→ Directions
Everything in the entries below must be output exactly, apart from the pictures.

[Start of Attachment]

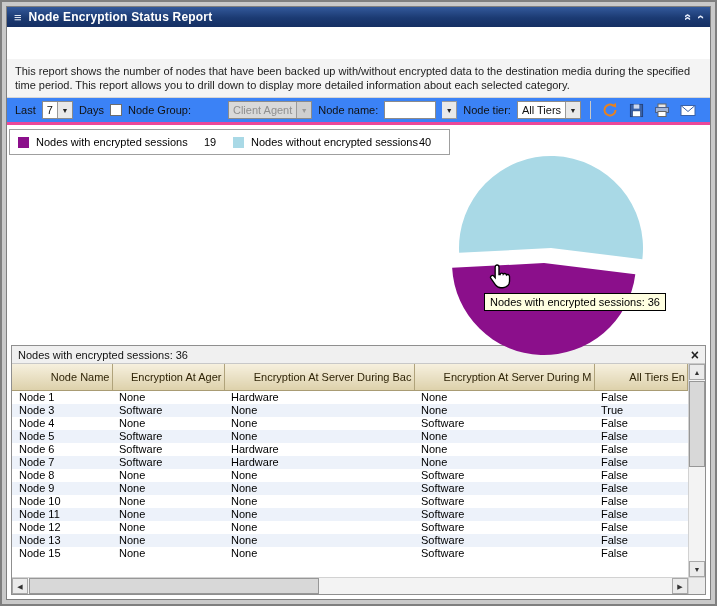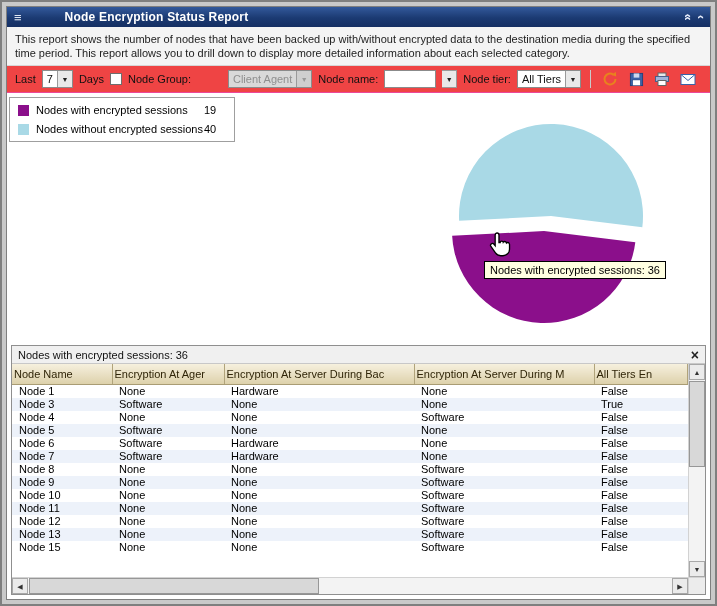"Node Encryption Status Report" .titlebar .title { margin-left: 36px -> none }
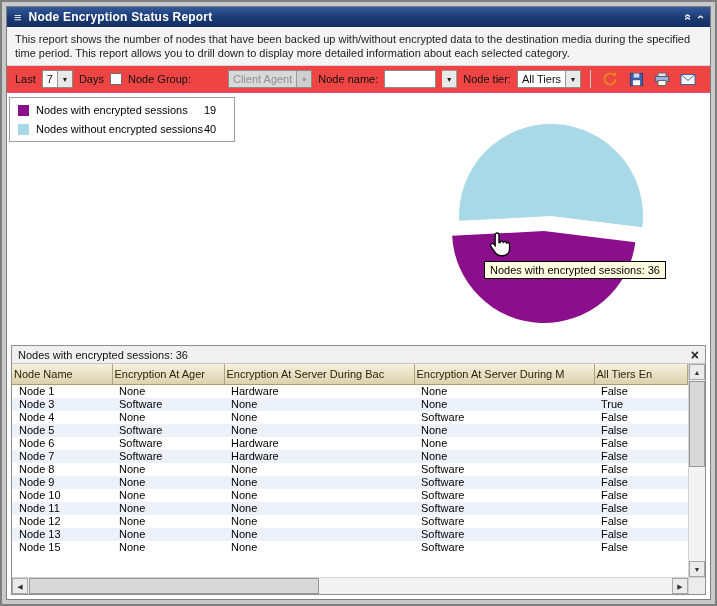"This report shows the number" .desc { margin-top: none -> 32px }
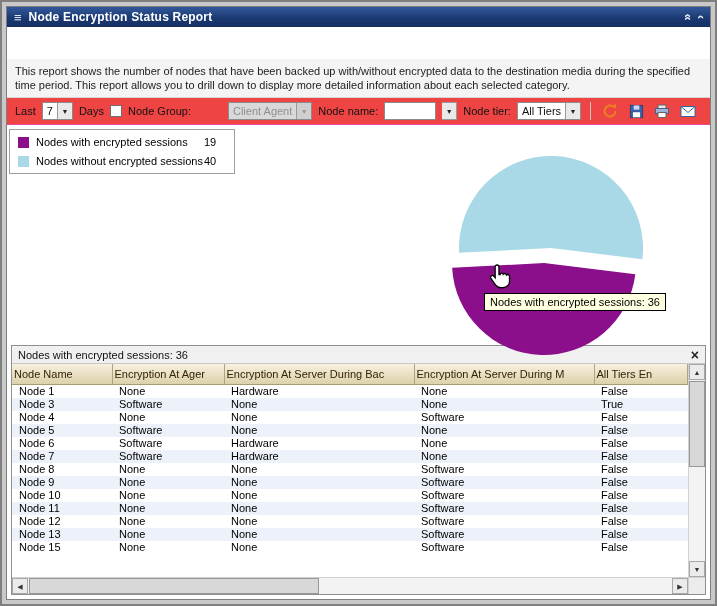"Last" .toolbar { background: #ef4444 -> #3b82f6; border-bottom: 1px solid #ec4899 -> 3px solid #ec4899 }
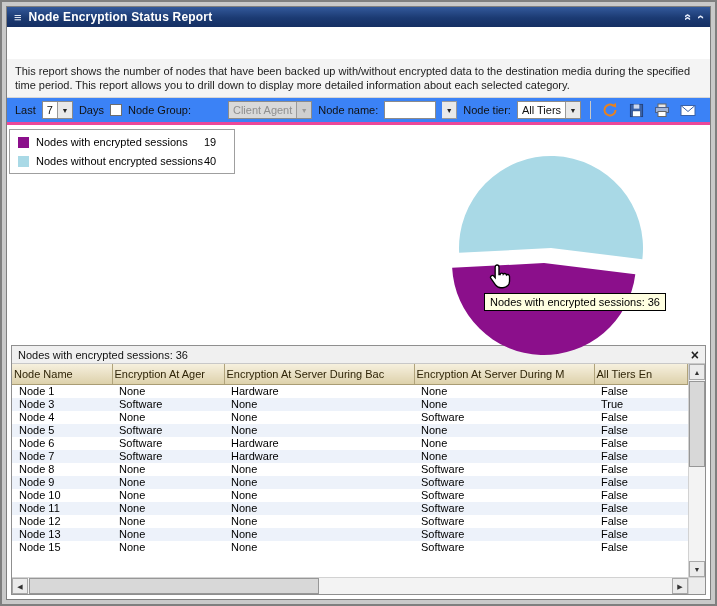"Nodes with encrypted sessions" .legend { flex-direction: column -> row }
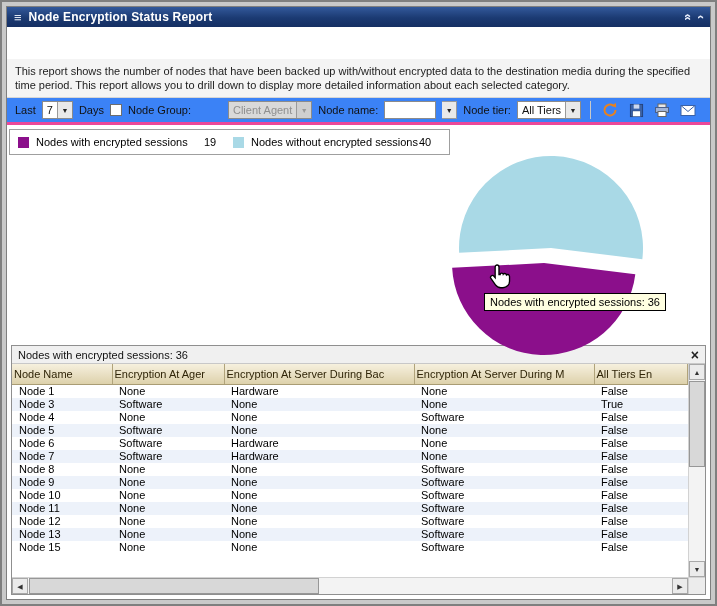"Node Name" thead th { height: 20px -> 26px; text-align: left -> right }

[End of Attachment]

→ Exercise result
"Node Encryption Status Report" .titlebar .title { margin-left: 36px -> none }
"This report shows the number" .desc { margin-top: none -> 32px }
"Last" .toolbar { background: #ef4444 -> #3b82f6; border-bottom: 1px solid #ec4899 -> 3px solid #ec4899 }
"Nodes with encrypted sessions" .legend { flex-direction: column -> row }
"Node Name" thead th { height: 20px -> 26px; text-align: left -> right }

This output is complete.